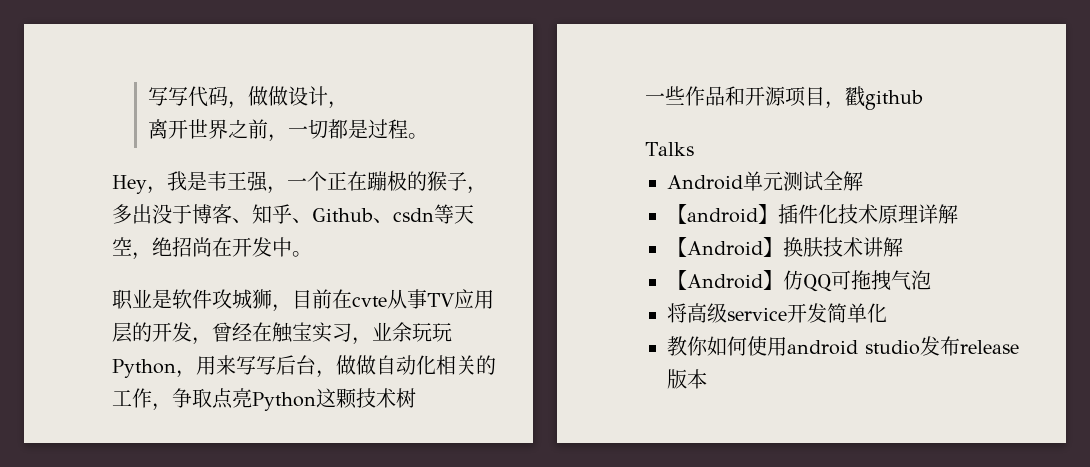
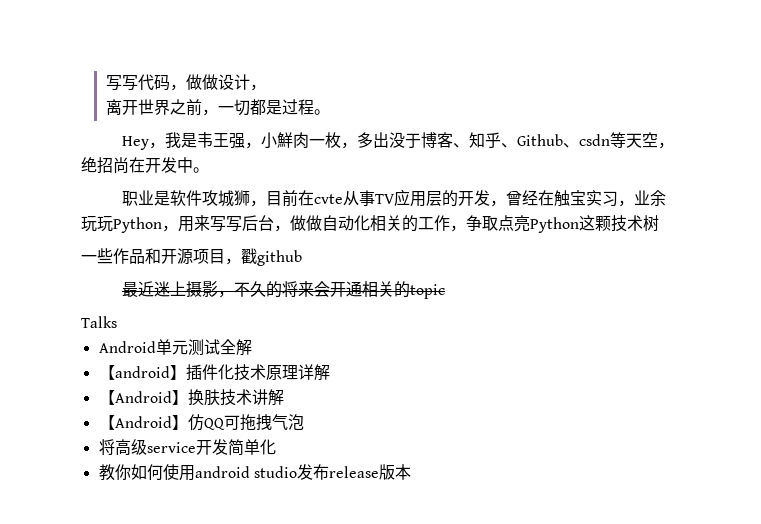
[287,171,467,191] 一个正在蹦极的猴子 -> [261,132,342,149] 小鮮肉一枚
(923, 100) none -> [122,281,446,299] // 最近迷上摄影，不久的将来会开通相关的topic

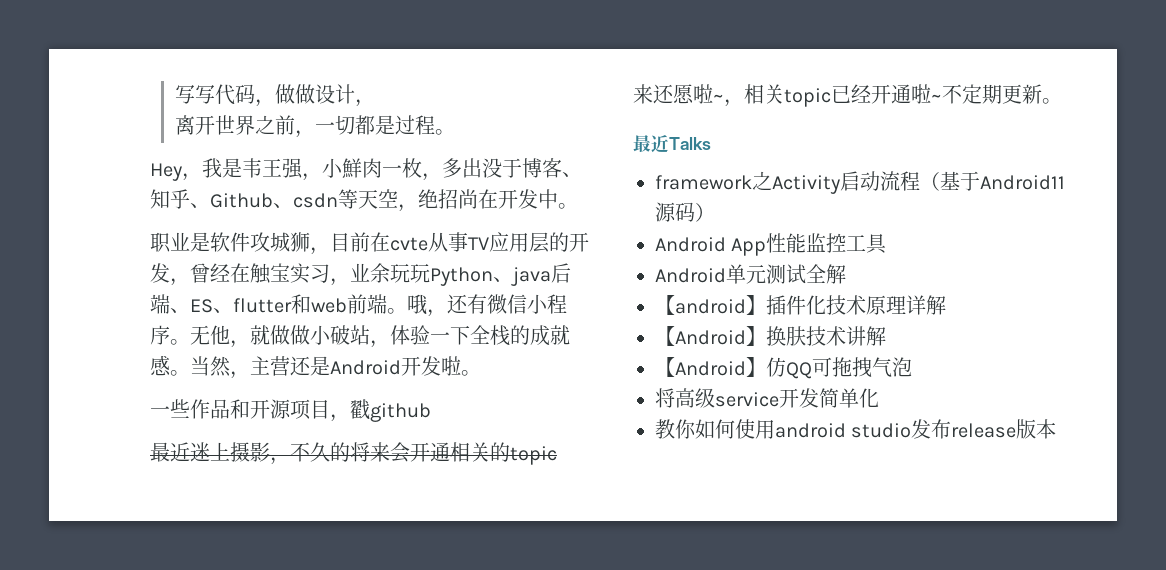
[162,215,659,233] ，用来写写后台，做做自动化相关的工作，争取点亮Python这颗技术树 -> [493,263,571,286] [150,294,567,317] [150,325,570,348] [150,355,481,379] 、java后端、ES、flutter和web前端。哦，还有微信小程序。无他，就做做小破站，体验一下全栈的成就感。当然，主营还是Android开发啦。
[81,316,117,328] Talks -> [633,84,1062,107] [633,135,711,153] [655,171,1065,194] [655,202,715,222] [655,233,888,256] 来还愿啦~，相关topic已经开通啦~不定期更新。 // 最近Talks // framework之Activity启动流程（基于Android11源码） // Android App性能监控工具

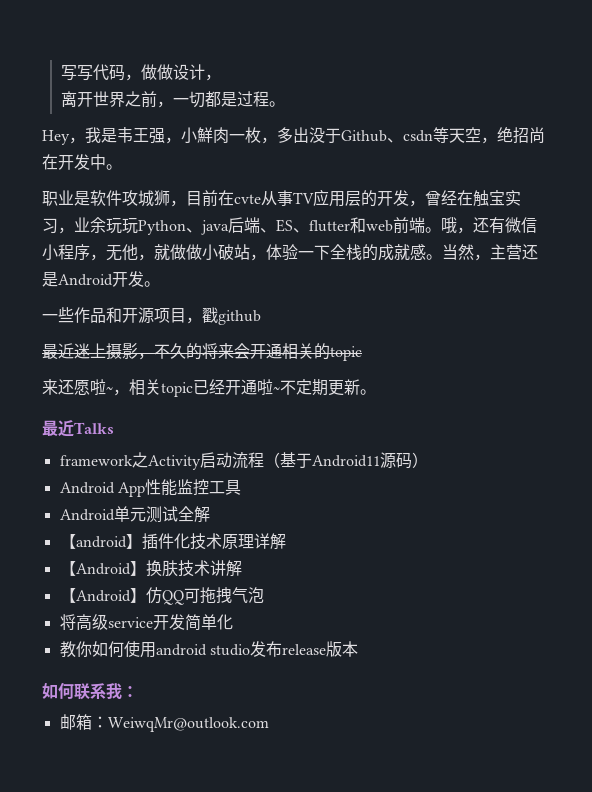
[522,158,582,178] [150,189,210,209] 博客、知乎、 -> (341, 135) none
[170,339,190,345] 。 -> [90,254,106,261] ，
[441,356,461,376] 啦 -> (144, 279) none
(1057, 429) none -> [42,682,138,700] [59,714,269,732] // 如何联系我： // 邮箱：WeiwqMr@outlook.com

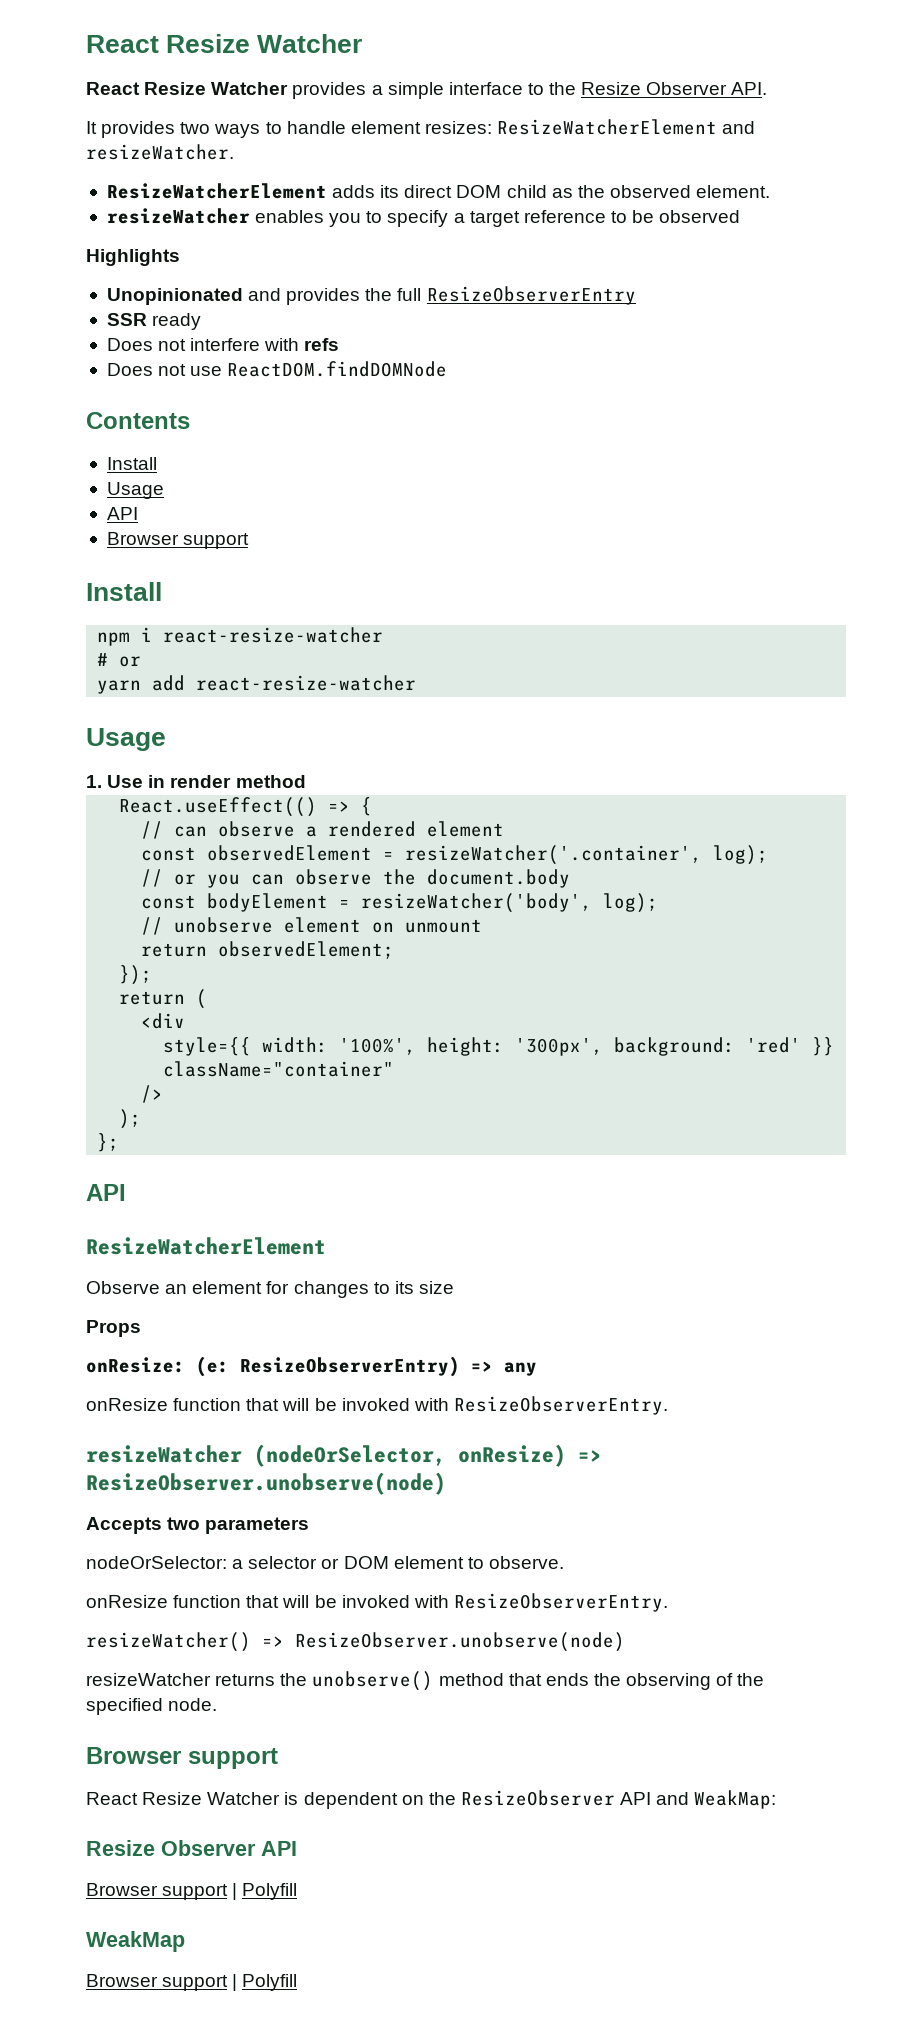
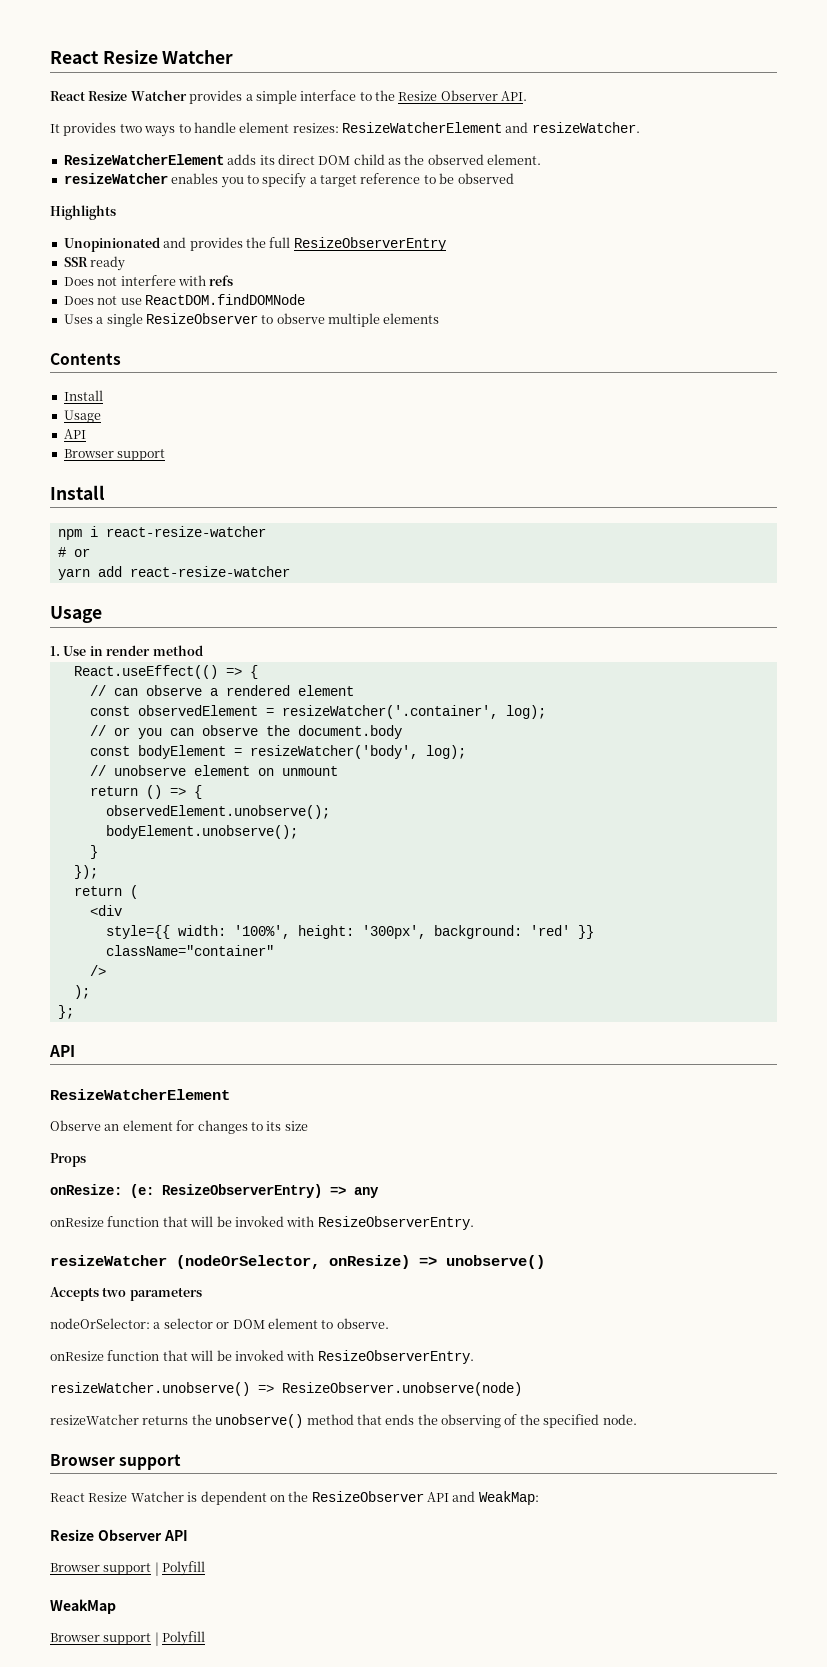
(448, 369) none -> [63,313,440,327] // Uses a single ResizeObserver to observe multiple elements
[218,941,395,959] observedElement; -> [145,785,202,799] [105,805,330,819] [105,825,298,839] [89,845,98,859] () => { // observedElement.unobserve(); // bodyElement.unobserve(); // }
[86,1472,446,1495] ResizeObserver.unobserve(node) -> [446,1255,545,1269] unobserve()
[86,1632,251,1652] resizeWatcher() -> [50,1382,250,1396] resizeWatcher.unobserve()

• **What you need to do**: If a line in the records above holds the string "ResizeObserver", copy it.

• **Answer for this exercise**:
(448, 369) none -> [63,313,440,327] // Uses a single ResizeObserver to observe multiple elements
[86,1472,446,1495] ResizeObserver.unobserve(node) -> [446,1255,545,1269] unobserve()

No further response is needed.